THE TASK:
Apart from the images, reproduce all of the data word for word.

(Version difference data)
Content starts

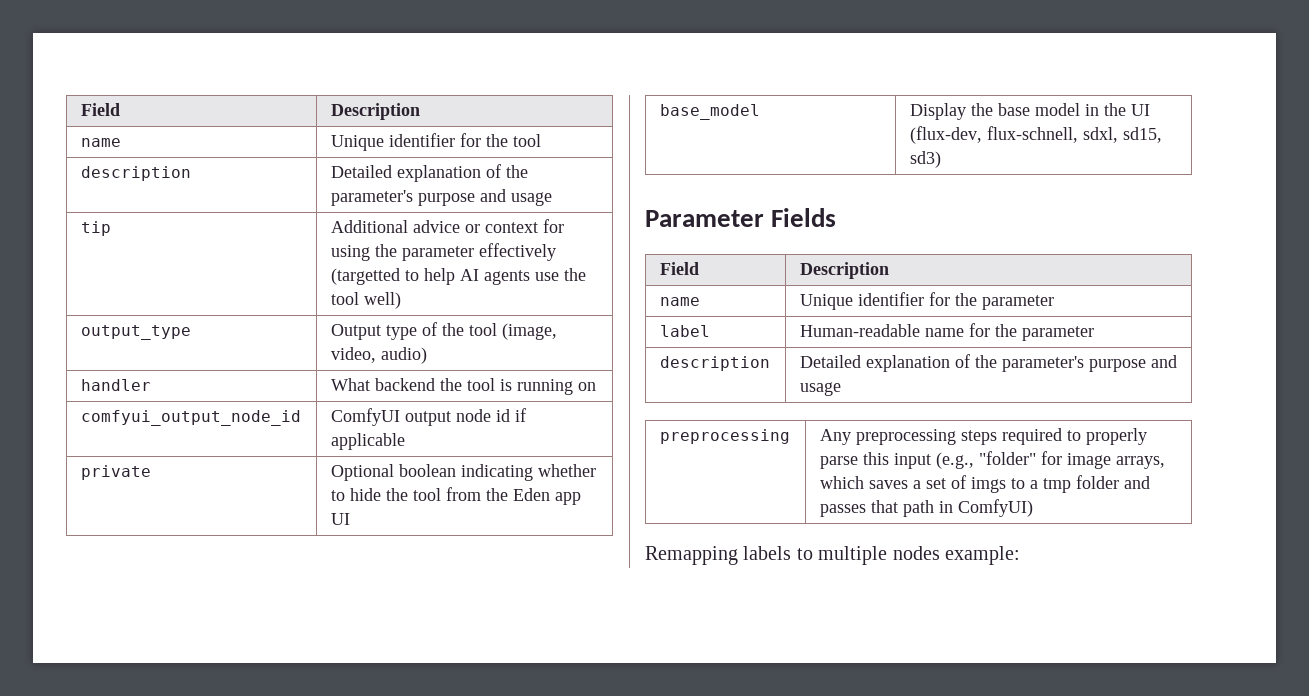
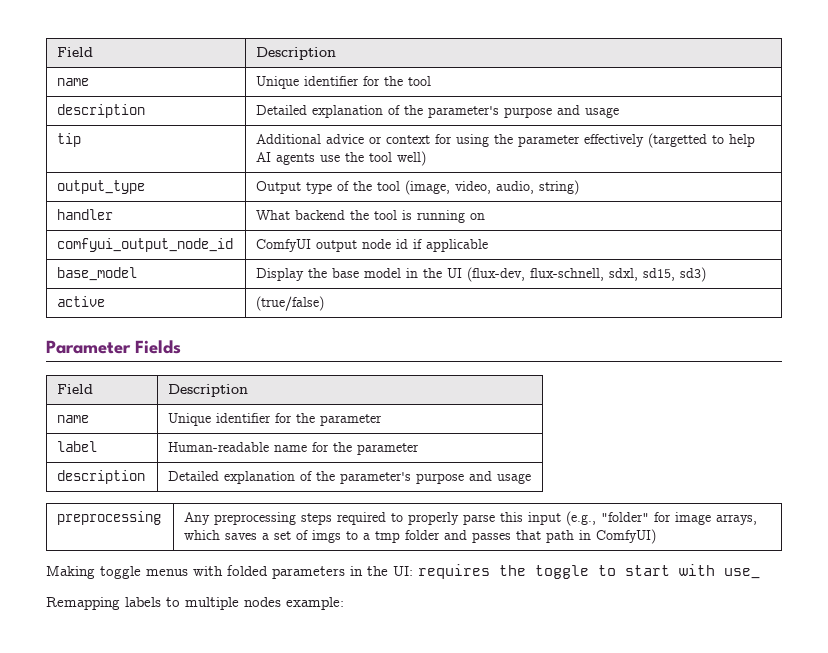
- output_type | Output type of the tool (image, video, audio)
+ output_type | Output type of the tool (image, video, audio, string)
- private | Optional boolean indicating whether to hide the tool from the Eden app UI
+ active | (true/false)
+ Making toggle menus with folded parameters in the UI: requires the toggle to start with use_

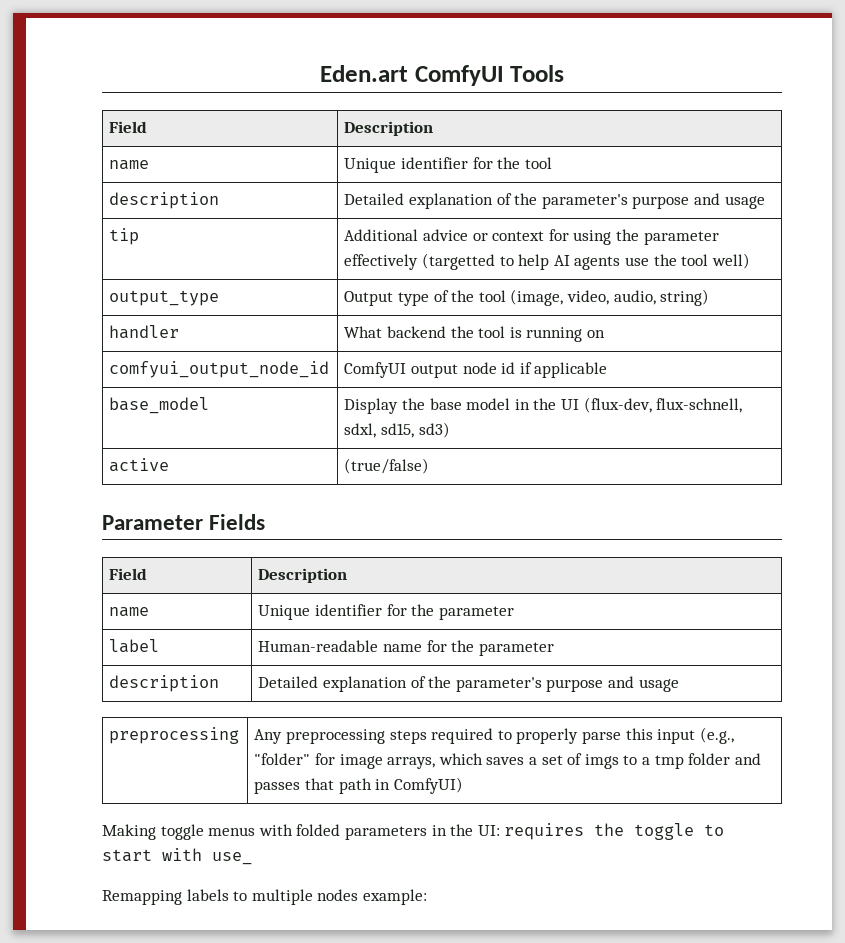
+ Eden.art ComfyUI Tools

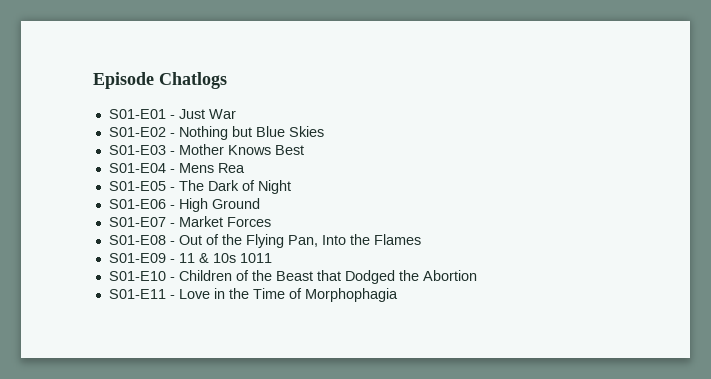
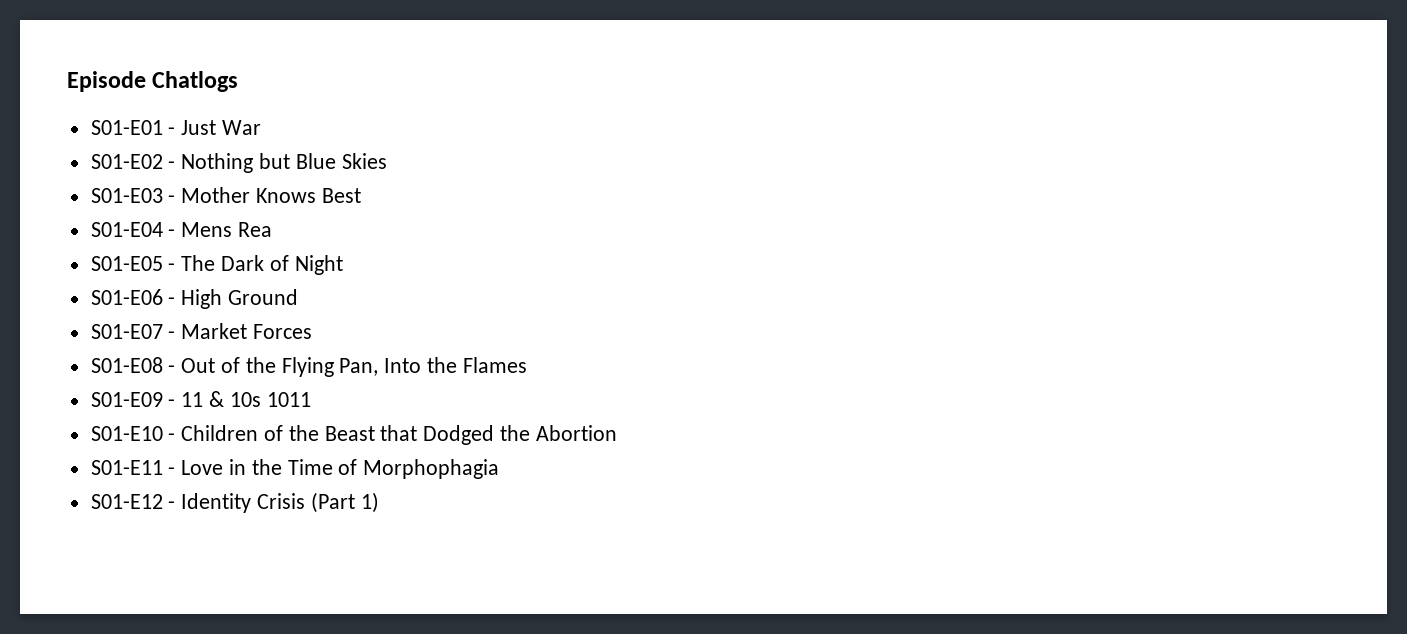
+ S01-E12 - Identity Crisis (Part 1)

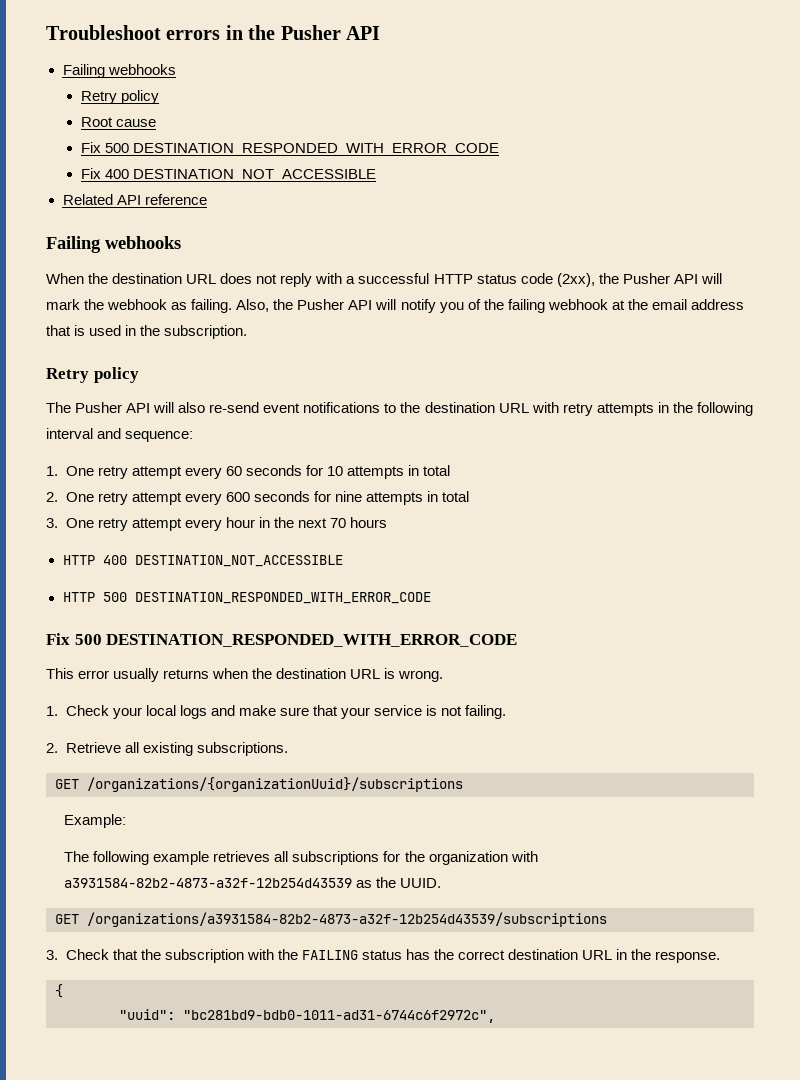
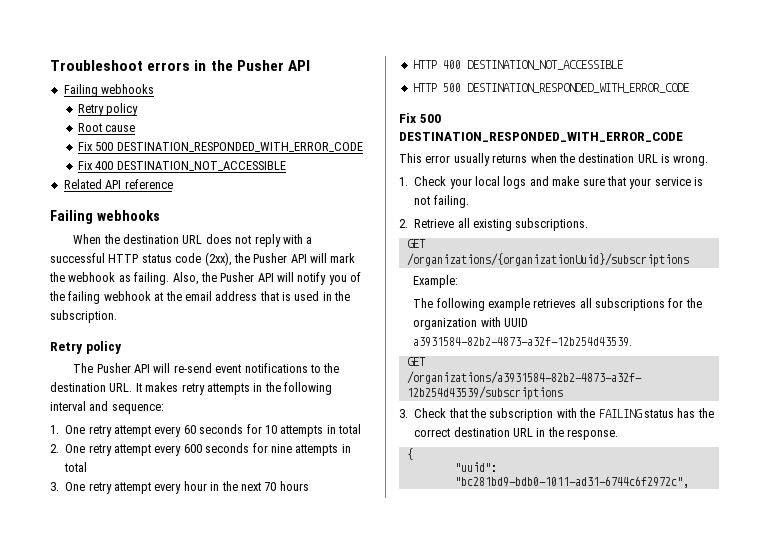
- The Pusher API will also re-send event notifications to the destination URL with retry attempts in the following interval and sequence:
+ The Pusher API will re-send event notifications to the destination URL. It makes retry attempts in the following interval and sequence:
- The following example retrieves all subscriptions for the organization with a3931584-82b2-4873-a32f-12b254d43539 as the UUID.
+ The following example retrieves all subscriptions for the organization with UUID a3931584-82b2-4873-a32f-12b254d43539.

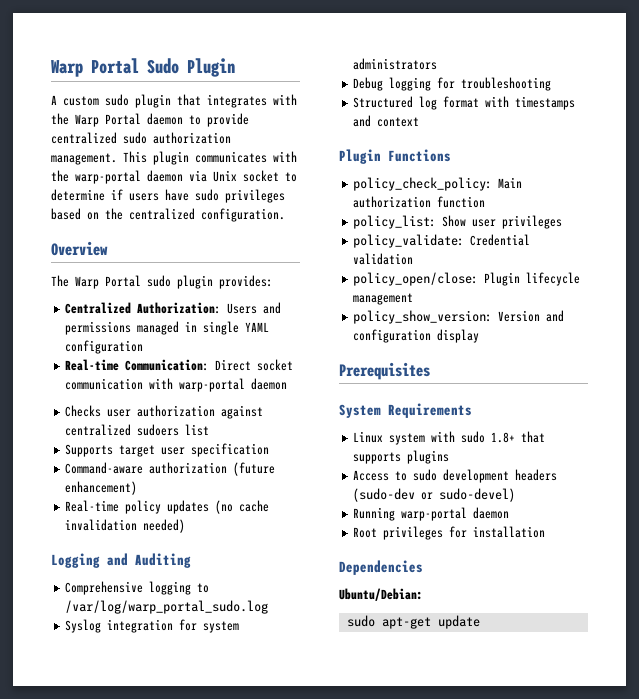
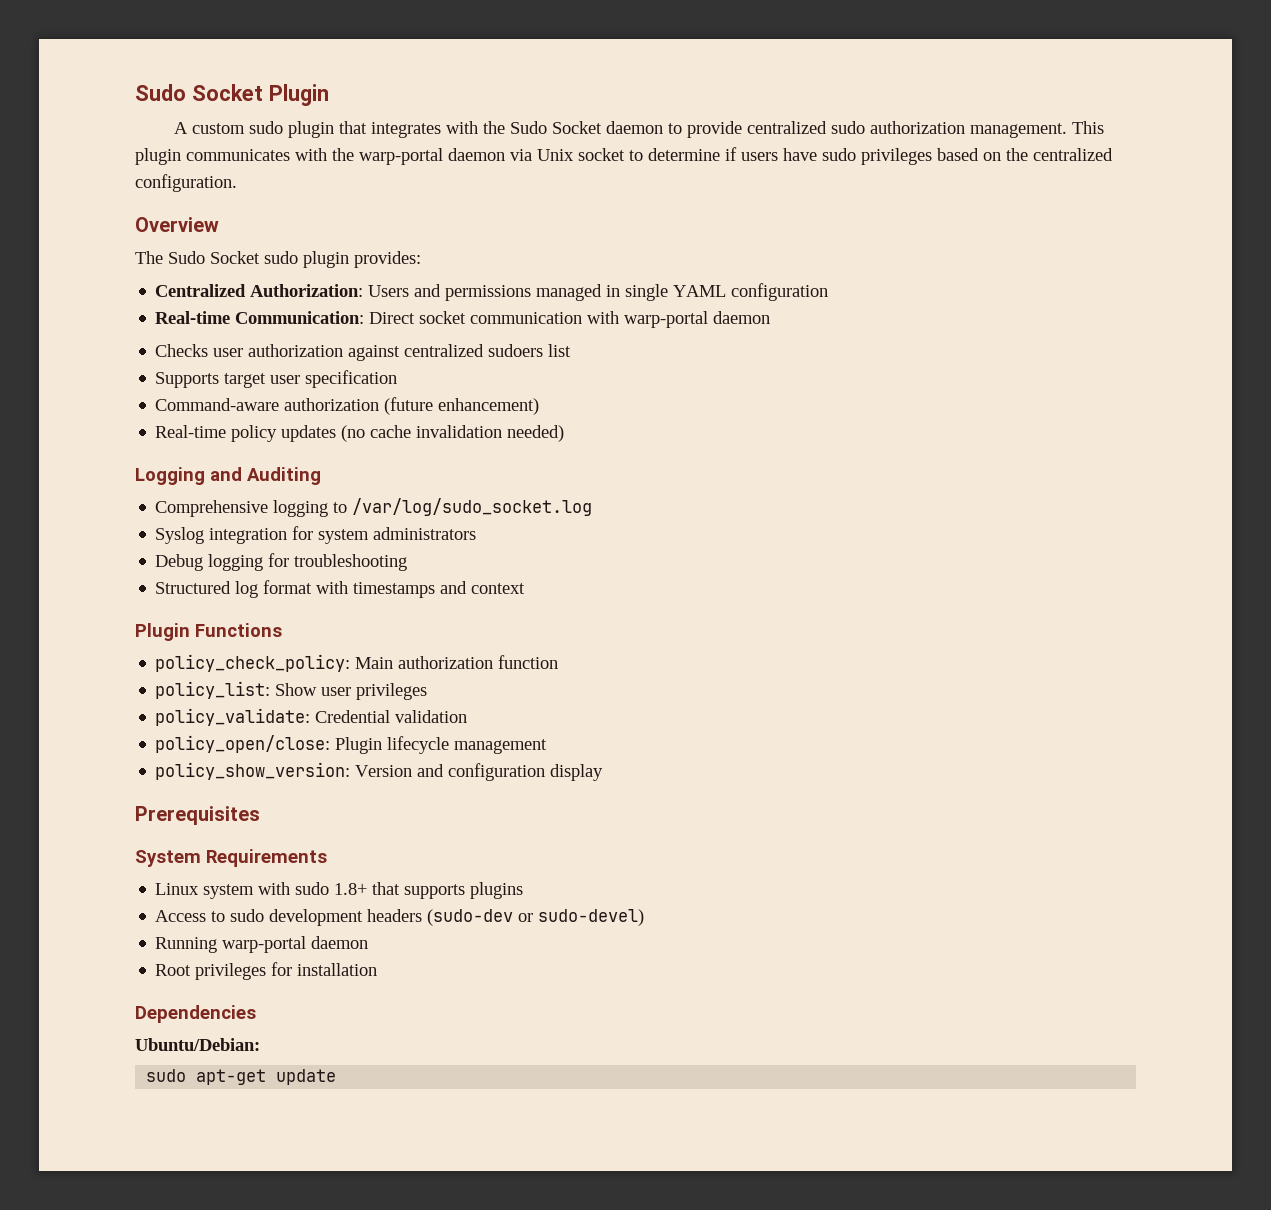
- Warp Portal Sudo Plugin
+ Sudo Socket Plugin
- A custom sudo plugin that integrates with the Warp Portal daemon to provide centralized sudo authorization management.
+ A custom sudo plugin that integrates with the Sudo Socket daemon to provide centralized sudo authorization management.
- The Warp Portal sudo plugin provides:
+ The Sudo Socket sudo plugin provides:
- Comprehensive logging to /var/log/warp_portal_sudo.log
+ Comprehensive logging to /var/log/sudo_socket.log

Content ends

WRITTEN SOLUTION:
- output_type | Output type of the tool (image, video, audio)
+ output_type | Output type of the tool (image, video, audio, string)
- private | Optional boolean indicating whether to hide the tool from the Eden app UI
+ active | (true/false)
+ Making toggle menus with folded parameters in the UI: requires the toggle to start with use_

+ Eden.art ComfyUI Tools

+ S01-E12 - Identity Crisis (Part 1)

- The Pusher API will also re-send event notifications to the destination URL with retry attempts in the following interval and sequence:
+ The Pusher API will re-send event notifications to the destination URL. It makes retry attempts in the following interval and sequence:
- The following example retrieves all subscriptions for the organization with a3931584-82b2-4873-a32f-12b254d43539 as the UUID.
+ The following example retrieves all subscriptions for the organization with UUID a3931584-82b2-4873-a32f-12b254d43539.

- Warp Portal Sudo Plugin
+ Sudo Socket Plugin
- A custom sudo plugin that integrates with the Warp Portal daemon to provide centralized sudo authorization management.
+ A custom sudo plugin that integrates with the Sudo Socket daemon to provide centralized sudo authorization management.
- The Warp Portal sudo plugin provides:
+ The Sudo Socket sudo plugin provides:
- Comprehensive logging to /var/log/warp_portal_sudo.log
+ Comprehensive logging to /var/log/sudo_socket.log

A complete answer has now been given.